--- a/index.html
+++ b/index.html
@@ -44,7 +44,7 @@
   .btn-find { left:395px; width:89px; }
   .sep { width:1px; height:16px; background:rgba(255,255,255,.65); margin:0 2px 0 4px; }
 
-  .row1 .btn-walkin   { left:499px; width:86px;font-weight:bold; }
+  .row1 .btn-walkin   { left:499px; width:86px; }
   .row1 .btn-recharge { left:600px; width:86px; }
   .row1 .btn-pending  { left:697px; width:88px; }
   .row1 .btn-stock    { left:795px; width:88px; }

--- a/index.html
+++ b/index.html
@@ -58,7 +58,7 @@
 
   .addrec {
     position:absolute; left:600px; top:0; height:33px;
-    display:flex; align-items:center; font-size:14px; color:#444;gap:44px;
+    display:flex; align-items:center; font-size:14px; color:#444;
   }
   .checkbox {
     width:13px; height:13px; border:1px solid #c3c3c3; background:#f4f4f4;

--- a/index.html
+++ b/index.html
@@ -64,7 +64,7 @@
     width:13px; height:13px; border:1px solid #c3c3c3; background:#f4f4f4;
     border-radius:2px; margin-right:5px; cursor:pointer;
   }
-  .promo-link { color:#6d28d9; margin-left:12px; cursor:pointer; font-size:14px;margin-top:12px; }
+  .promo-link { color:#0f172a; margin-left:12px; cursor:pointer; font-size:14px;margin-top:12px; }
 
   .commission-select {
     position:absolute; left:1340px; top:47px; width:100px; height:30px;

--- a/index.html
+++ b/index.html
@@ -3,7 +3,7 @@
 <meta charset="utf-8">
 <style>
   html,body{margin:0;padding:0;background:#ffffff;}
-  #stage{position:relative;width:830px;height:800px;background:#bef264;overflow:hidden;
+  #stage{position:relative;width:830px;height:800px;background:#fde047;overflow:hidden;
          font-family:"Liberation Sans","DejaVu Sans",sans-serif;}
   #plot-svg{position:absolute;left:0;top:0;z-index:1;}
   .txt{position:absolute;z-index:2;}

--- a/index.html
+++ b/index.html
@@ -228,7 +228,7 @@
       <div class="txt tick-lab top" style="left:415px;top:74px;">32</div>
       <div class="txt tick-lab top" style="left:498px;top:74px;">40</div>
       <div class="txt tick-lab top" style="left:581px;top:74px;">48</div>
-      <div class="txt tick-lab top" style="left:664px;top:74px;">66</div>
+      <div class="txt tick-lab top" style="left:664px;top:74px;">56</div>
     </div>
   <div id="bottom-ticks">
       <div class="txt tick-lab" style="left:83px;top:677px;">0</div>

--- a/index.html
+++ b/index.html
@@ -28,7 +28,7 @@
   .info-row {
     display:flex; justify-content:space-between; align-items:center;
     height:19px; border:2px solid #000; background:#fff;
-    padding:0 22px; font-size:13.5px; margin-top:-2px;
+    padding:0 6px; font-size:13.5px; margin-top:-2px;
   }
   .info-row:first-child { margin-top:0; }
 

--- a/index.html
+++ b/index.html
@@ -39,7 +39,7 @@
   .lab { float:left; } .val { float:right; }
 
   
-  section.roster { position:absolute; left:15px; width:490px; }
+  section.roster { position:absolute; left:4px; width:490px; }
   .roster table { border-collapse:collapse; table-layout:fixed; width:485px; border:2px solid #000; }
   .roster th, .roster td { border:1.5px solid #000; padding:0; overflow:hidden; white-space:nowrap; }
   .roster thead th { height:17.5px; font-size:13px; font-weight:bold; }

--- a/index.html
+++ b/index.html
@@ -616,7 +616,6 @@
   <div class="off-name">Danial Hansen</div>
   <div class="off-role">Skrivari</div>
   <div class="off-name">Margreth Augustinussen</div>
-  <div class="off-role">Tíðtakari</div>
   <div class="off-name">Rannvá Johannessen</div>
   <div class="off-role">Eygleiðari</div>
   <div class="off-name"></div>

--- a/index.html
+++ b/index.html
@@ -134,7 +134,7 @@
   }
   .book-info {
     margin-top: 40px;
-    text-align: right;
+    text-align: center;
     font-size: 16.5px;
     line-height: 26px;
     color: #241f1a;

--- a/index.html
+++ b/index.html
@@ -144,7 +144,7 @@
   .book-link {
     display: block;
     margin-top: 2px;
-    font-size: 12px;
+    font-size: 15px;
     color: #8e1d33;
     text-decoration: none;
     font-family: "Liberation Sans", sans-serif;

- - - - -

Action item → Give back exactly what runs from the first line of the listing above to the line that contains "position:absolute; left:600px; top:0;", keeping both end lines.

Final answer →
--- a/index.html
+++ b/index.html
@@ -44,7 +44,7 @@
   .btn-find { left:395px; width:89px; }
   .sep { width:1px; height:16px; background:rgba(255,255,255,.65); margin:0 2px 0 4px; }
 
-  .row1 .btn-walkin   { left:499px; width:86px;font-weight:bold; }
+  .row1 .btn-walkin   { left:499px; width:86px; }
   .row1 .btn-recharge { left:600px; width:86px; }
   .row1 .btn-pending  { left:697px; width:88px; }
   .row1 .btn-stock    { left:795px; width:88px; }

--- a/index.html
+++ b/index.html
@@ -58,7 +58,7 @@
 
   .addrec {
     position:absolute; left:600px; top:0; height:33px;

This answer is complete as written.